Where a line contains the word "none", copy that line from the records below.

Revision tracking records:
↓↓↓
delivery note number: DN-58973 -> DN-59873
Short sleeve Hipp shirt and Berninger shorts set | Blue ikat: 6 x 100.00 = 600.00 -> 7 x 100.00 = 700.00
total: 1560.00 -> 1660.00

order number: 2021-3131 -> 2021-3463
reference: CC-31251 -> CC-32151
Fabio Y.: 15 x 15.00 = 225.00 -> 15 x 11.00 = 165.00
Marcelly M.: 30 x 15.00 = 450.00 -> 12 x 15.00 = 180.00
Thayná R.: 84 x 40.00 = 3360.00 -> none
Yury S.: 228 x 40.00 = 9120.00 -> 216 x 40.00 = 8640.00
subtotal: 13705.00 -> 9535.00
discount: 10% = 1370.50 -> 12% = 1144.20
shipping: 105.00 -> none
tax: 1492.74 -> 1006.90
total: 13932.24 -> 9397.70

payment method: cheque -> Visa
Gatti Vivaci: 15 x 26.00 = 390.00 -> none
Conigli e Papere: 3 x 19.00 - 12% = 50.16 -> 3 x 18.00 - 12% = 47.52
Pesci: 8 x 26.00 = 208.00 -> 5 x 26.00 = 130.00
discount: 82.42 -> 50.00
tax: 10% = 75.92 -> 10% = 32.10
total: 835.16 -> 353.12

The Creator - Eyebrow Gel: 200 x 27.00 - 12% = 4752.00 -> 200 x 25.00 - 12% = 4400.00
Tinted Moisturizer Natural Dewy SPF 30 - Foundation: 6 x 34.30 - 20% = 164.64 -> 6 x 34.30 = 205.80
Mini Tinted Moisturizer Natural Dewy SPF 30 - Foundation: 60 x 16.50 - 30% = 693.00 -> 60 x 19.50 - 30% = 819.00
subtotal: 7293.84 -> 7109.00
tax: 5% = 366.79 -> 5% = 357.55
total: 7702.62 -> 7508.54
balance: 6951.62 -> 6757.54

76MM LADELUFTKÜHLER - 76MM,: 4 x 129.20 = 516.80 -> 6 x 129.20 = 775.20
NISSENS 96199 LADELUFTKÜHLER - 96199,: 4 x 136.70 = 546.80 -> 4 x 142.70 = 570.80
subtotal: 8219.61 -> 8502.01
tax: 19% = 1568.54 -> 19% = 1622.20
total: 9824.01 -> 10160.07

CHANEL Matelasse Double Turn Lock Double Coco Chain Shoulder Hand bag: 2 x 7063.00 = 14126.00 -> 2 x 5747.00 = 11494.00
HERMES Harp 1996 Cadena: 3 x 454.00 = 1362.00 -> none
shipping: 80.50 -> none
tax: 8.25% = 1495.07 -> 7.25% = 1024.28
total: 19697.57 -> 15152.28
↑↑↑
Output for this task
Thayná R.: 84 x 40.00 = 3360.00 -> none
shipping: 105.00 -> none
Gatti Vivaci: 15 x 26.00 = 390.00 -> none
HERMES Harp 1996 Cadena: 3 x 454.00 = 1362.00 -> none
shipping: 80.50 -> none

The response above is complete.